→ WORK ITEM:
The answer is one number. Say how many lines in the entries below include the word "message".

Front-end code edit data

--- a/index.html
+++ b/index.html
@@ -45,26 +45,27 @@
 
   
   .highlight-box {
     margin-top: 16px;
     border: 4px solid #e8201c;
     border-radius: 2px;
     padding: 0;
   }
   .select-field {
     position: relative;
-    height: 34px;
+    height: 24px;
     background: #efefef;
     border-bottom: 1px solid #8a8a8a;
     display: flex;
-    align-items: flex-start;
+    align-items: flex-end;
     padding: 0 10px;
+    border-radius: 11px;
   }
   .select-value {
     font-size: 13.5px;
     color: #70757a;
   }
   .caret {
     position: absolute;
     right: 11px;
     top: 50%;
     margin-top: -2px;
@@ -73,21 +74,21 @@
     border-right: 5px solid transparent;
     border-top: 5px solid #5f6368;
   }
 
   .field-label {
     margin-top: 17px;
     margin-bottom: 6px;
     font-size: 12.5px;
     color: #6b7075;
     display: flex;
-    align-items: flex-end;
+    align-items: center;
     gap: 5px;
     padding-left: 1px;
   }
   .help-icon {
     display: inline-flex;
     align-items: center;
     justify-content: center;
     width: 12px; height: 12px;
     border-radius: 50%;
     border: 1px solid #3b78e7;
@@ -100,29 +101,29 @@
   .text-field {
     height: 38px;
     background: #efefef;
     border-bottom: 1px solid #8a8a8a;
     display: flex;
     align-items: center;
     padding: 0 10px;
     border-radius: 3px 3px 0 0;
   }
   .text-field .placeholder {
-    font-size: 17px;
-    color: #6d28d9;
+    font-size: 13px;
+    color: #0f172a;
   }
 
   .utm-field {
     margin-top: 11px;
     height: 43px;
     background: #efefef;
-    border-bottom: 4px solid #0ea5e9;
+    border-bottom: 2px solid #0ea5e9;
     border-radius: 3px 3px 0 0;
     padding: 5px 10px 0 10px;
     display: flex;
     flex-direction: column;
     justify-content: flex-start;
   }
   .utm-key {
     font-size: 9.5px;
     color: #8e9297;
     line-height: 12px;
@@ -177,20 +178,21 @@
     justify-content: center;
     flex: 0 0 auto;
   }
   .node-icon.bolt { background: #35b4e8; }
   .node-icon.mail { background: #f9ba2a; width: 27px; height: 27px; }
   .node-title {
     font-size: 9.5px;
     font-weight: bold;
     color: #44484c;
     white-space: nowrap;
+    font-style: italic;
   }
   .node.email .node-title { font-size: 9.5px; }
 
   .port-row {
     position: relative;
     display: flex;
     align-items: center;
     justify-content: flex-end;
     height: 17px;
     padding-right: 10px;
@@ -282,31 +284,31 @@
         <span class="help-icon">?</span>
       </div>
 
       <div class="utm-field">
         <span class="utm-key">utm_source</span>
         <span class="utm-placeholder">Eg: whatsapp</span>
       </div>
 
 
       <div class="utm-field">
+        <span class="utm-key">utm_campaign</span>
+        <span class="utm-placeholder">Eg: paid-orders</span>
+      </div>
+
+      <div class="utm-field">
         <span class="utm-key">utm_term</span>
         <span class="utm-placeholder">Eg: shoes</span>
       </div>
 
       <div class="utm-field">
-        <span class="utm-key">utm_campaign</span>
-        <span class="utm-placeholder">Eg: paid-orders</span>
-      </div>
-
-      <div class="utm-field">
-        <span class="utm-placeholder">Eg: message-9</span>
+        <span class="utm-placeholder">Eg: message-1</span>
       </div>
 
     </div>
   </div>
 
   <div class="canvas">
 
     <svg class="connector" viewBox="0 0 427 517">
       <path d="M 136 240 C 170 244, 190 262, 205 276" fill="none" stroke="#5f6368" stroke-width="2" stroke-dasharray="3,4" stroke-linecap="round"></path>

→ RESULT:
2